Of course it is a prediction. It is a falsifiable statement. Current knowledge allows for neutrino masses well outside of Tegmark's range so it contains nontrivial information. Your bounds for pi does not contain useful information because we already knew that pi is in that range.

Morgan's law ''A range of greater than a magnitude is not a prediction'' isn't scientific at all smile Take the logarithm of the quantity to see why smile


Quote:
And if you think it is oh boy do I have some predictions for you.

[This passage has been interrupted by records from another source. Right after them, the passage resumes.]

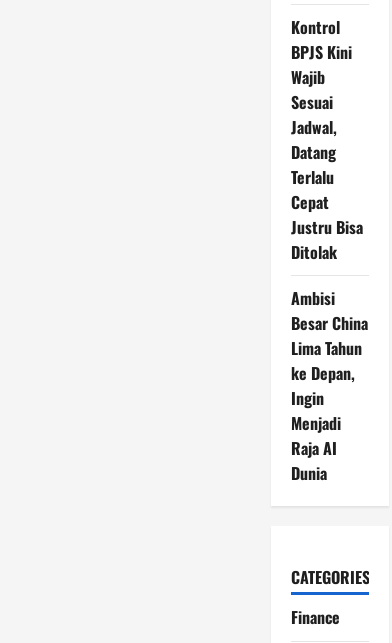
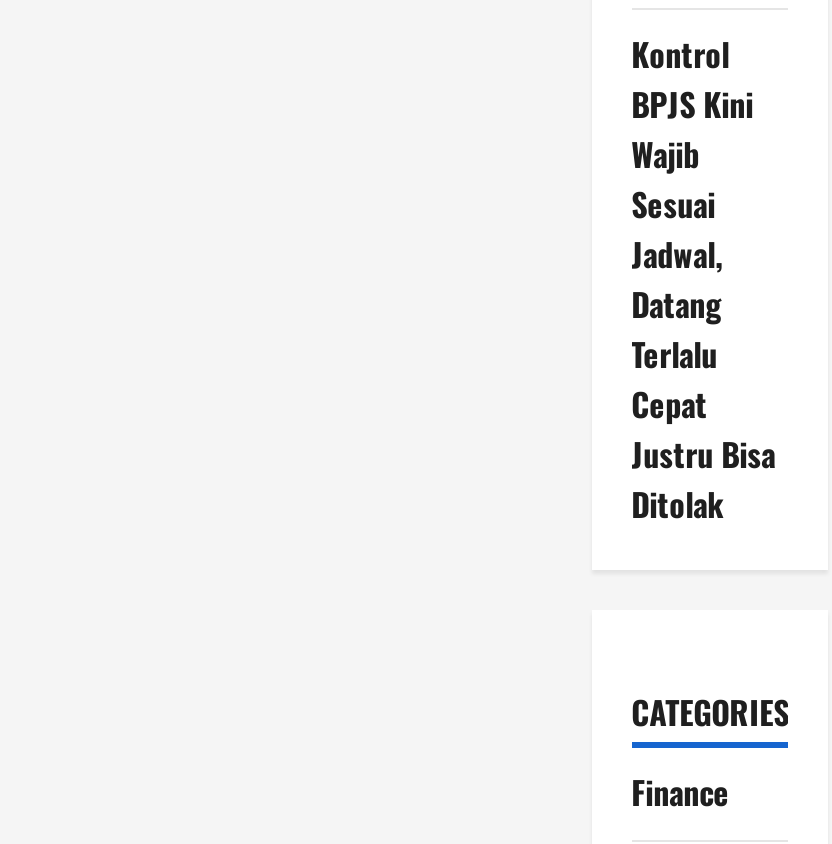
- Ambisi
- Besar China
- Lima Tahun
- ke Depan,
- Ingin
- Menjadi
- Raja AI
- Dunia
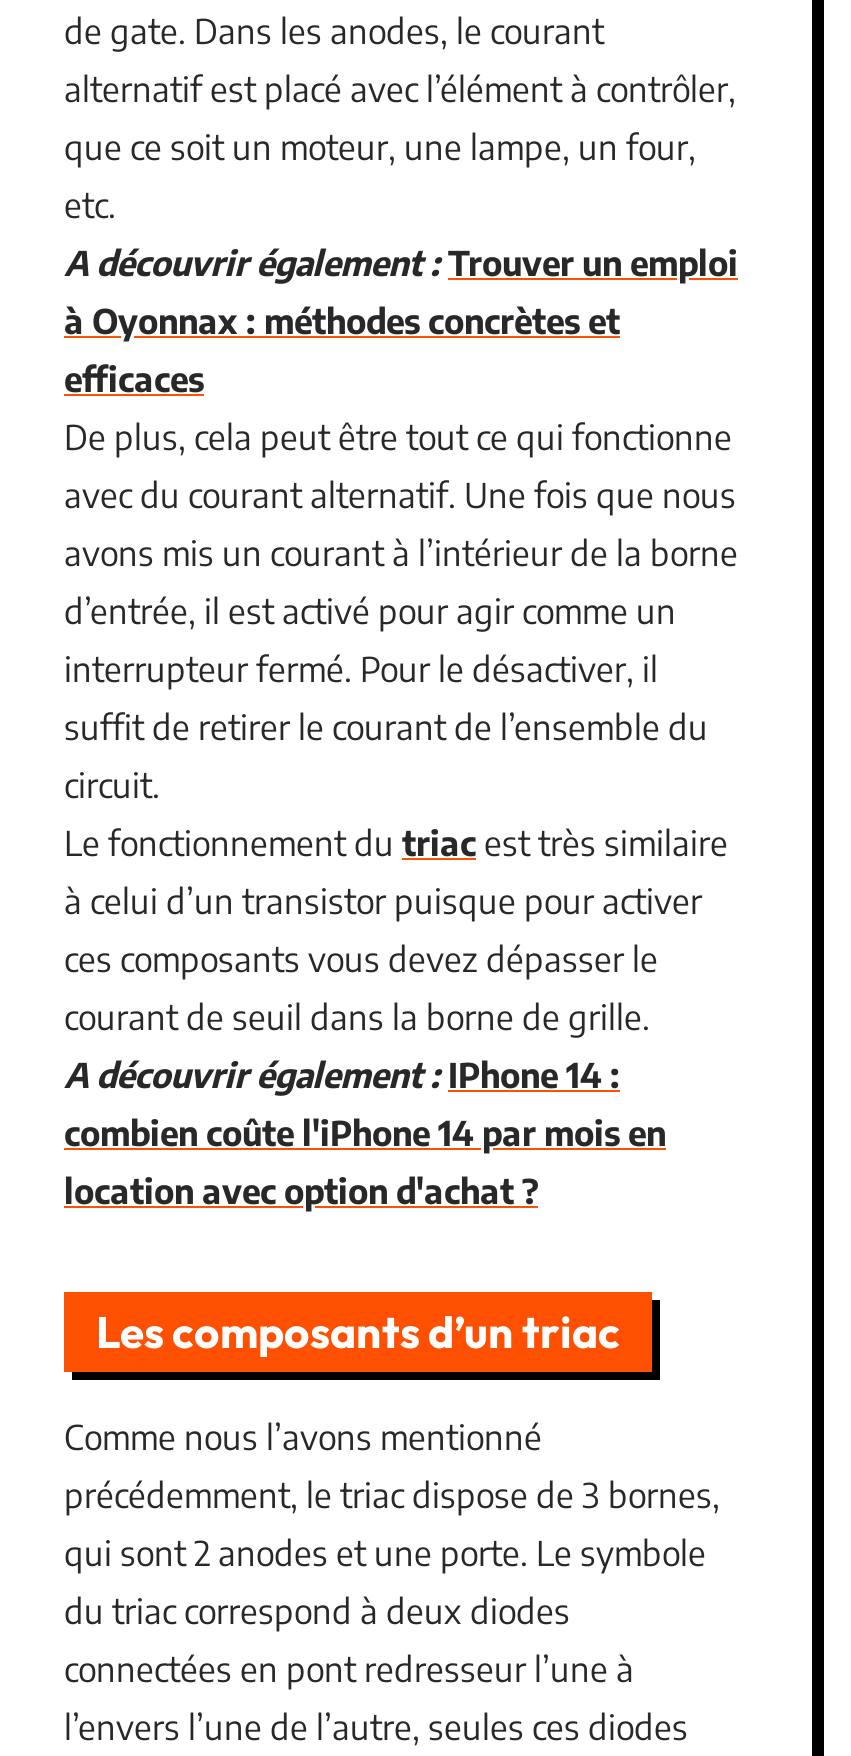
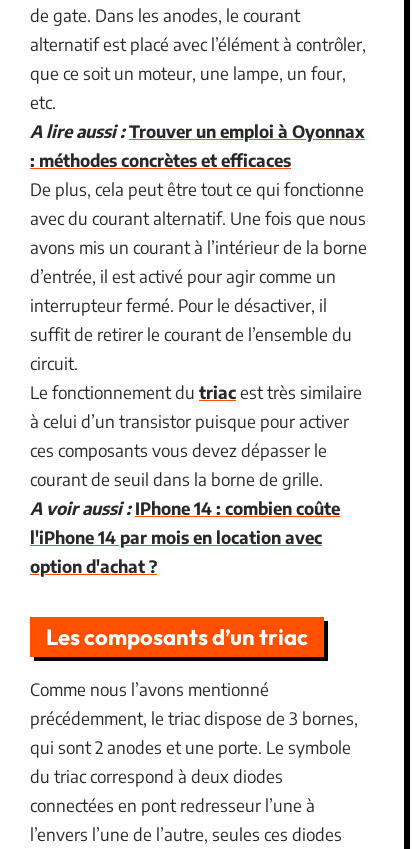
- A découvrir également : Trouver un emploi
- à Oyonnax : méthodes concrètes et
- efficaces
+ A lire aussi : Trouver un emploi à Oyonnax
+ : méthodes concrètes et efficaces

- A découvrir également : IPhone 14 :
- combien coûte l'iPhone 14 par mois en
- location avec option d'achat ?
+ A voir aussi : IPhone 14 : combien coûte
+ l'iPhone 14 par mois en location avec
+ option d'achat ?
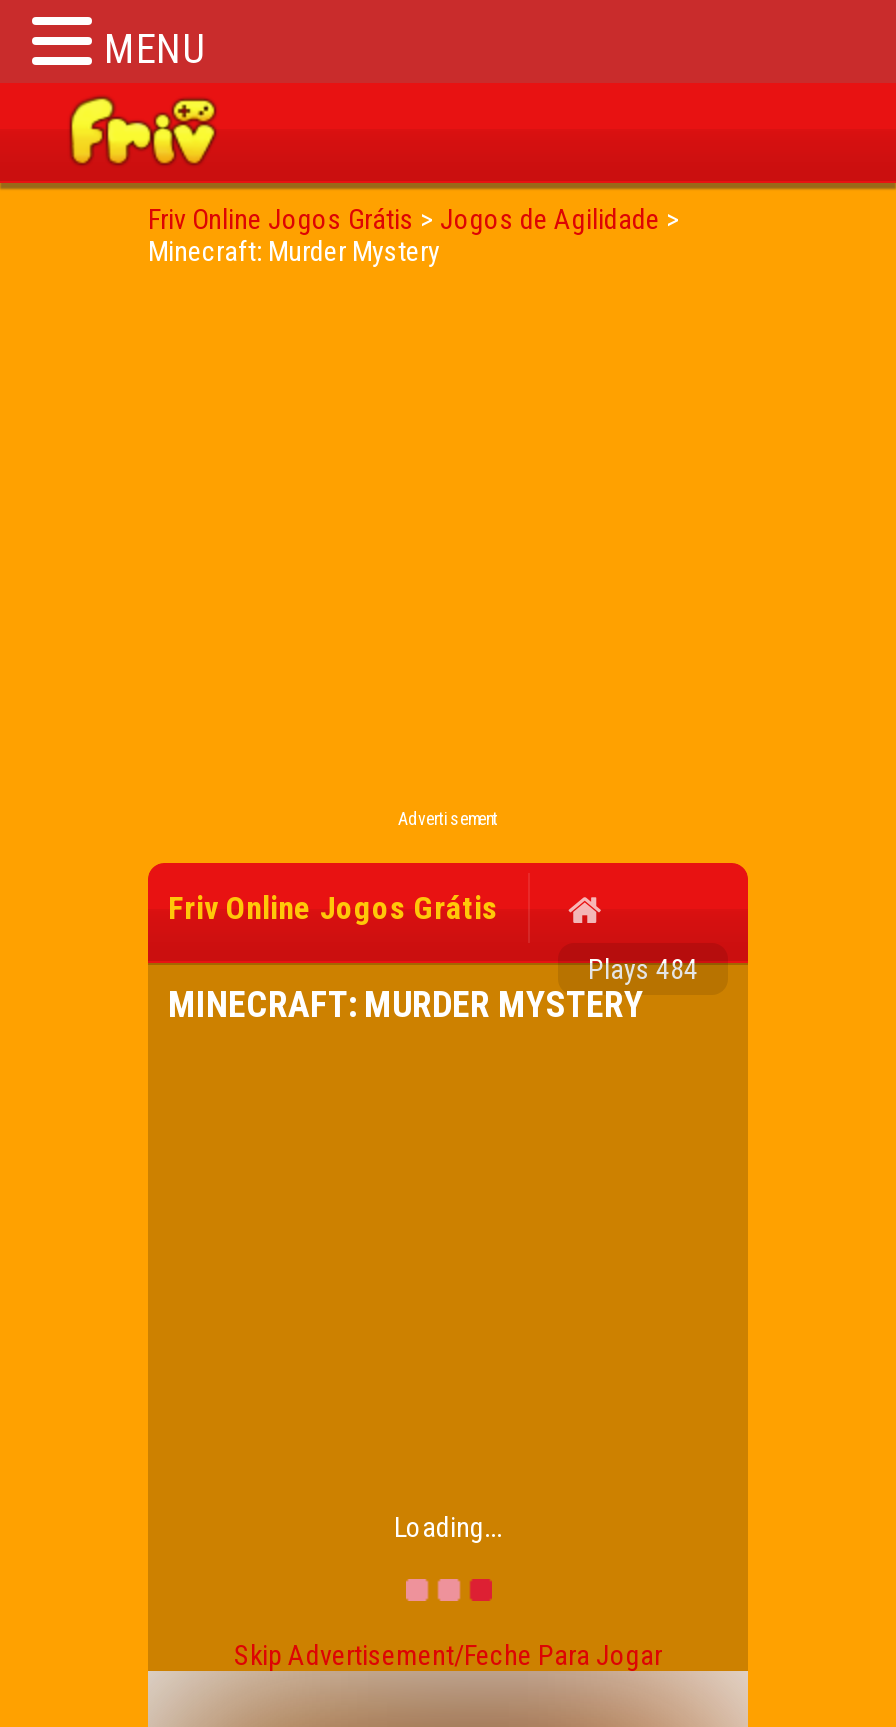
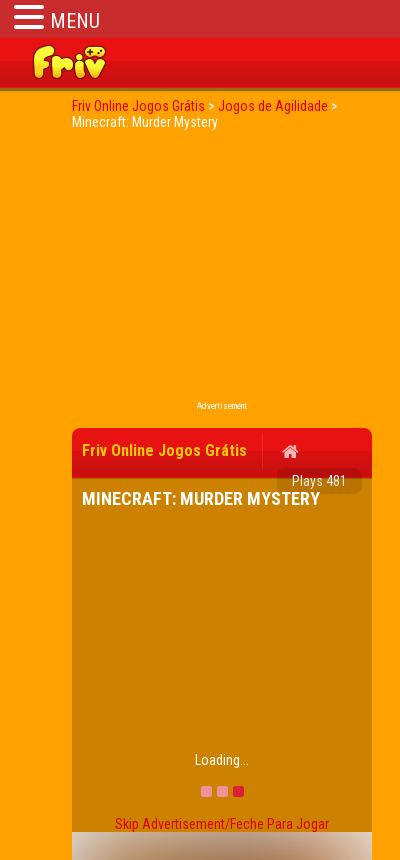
- Plays 484
+ Plays 481
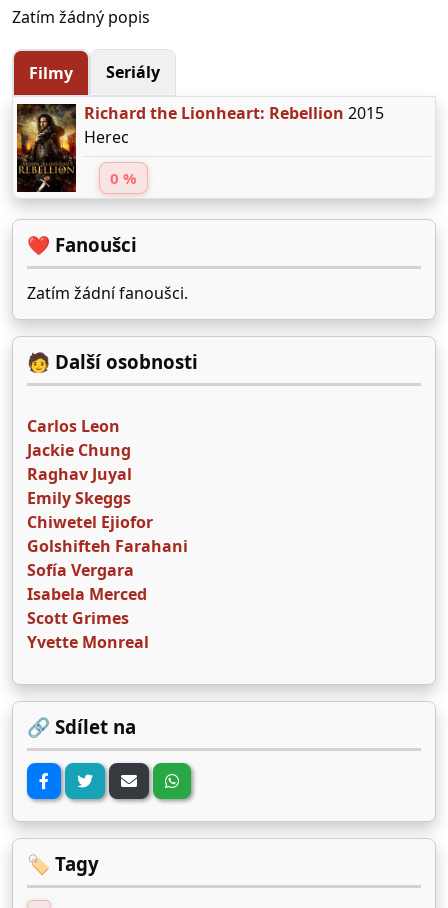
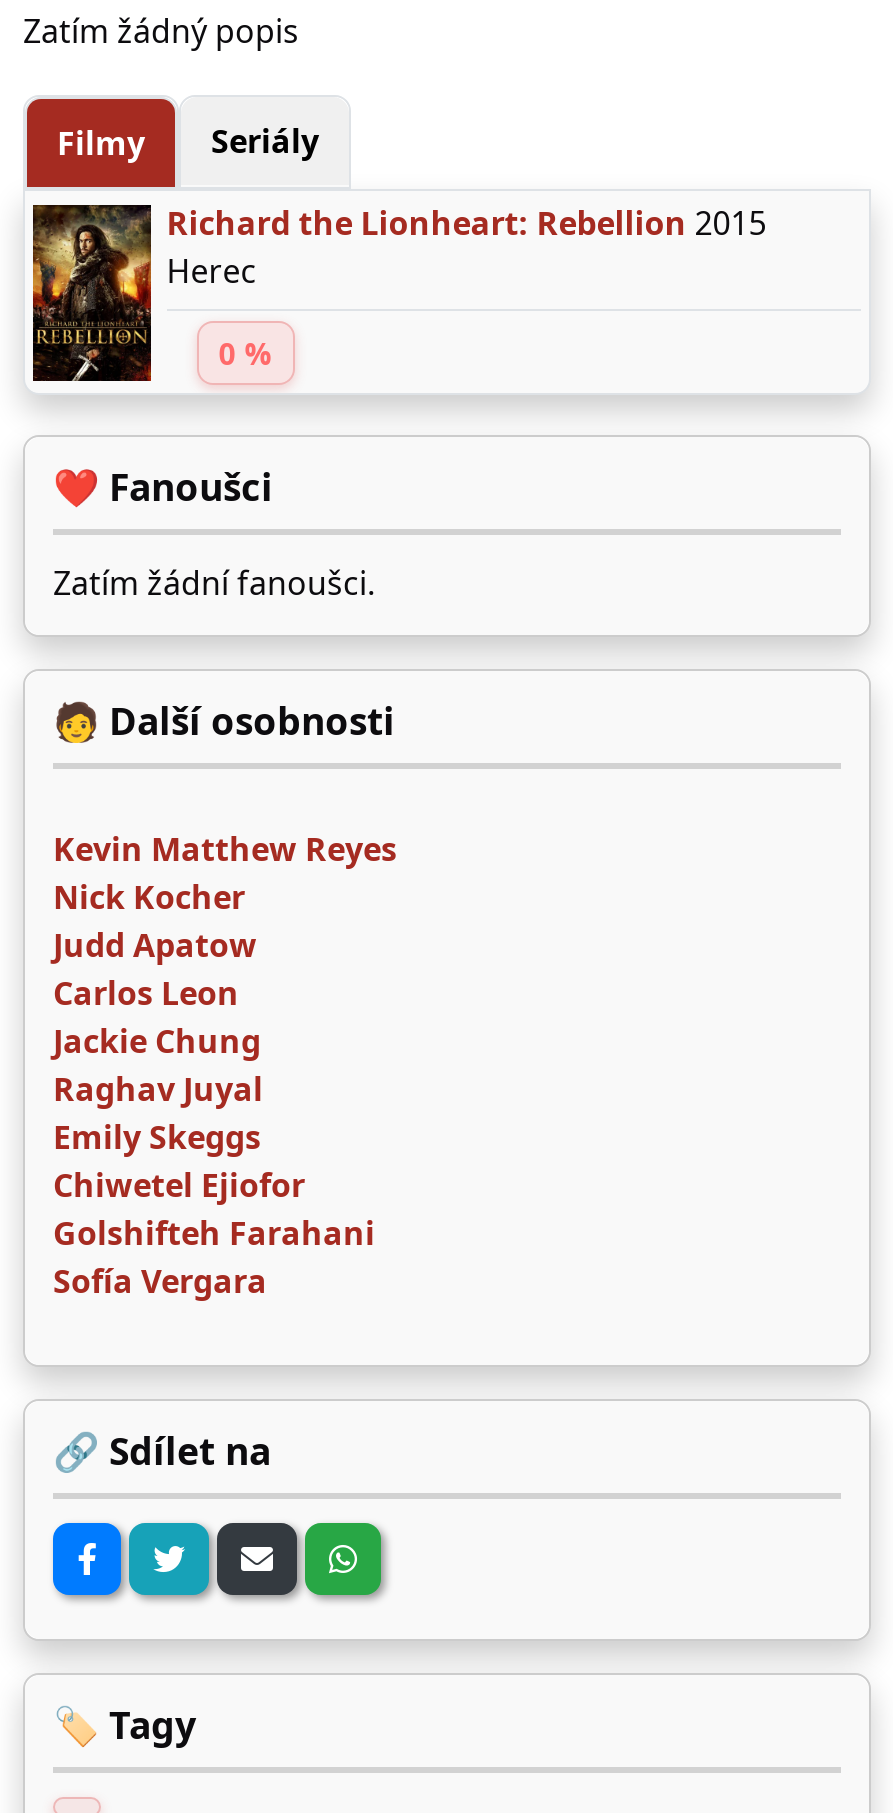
+ Kevin Matthew Reyes
+ Nick Kocher
+ Judd Apatow

moved down: Carlos Leon | Jackie Chung | Raghav Juyal | Emily Skeggs | Chiwetel Ejiofor | Golshifteh Farahani | Sofía Vergara

- Isabela Merced
- Scott Grimes
- Yvette Monreal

I'm curious! But I doubt you have nontrivial predictions. Pi between 1 and 10 doesn't count, because we already know this. Your prediction has to add something to current knowledge. E.g., if you can show that dark matter very likely consists of particles with a mass between 1 and 30 GeV you can publish this in Phys Rev. D. This mass range much more limited than current experimental and theoretical constraints.


Quote:

You've had your say ... I've made my point. Enough of this thread. Compare Tegmark's predictions to those made by others for the same information with respect to other particles. He is a light-year away from anything of substance.
This comparison is irrelevant and Tegmark explains this in his article. It could be that theory fixes all parameters. But it could also be the case that it doesn't. There are models in physics where fundamental parameters are not fixed by theory, because you have a very large number of vacua. In such cases you can only use anthropic arguments like those used by Tegmark to calculate parameters which are not otherwise constrained.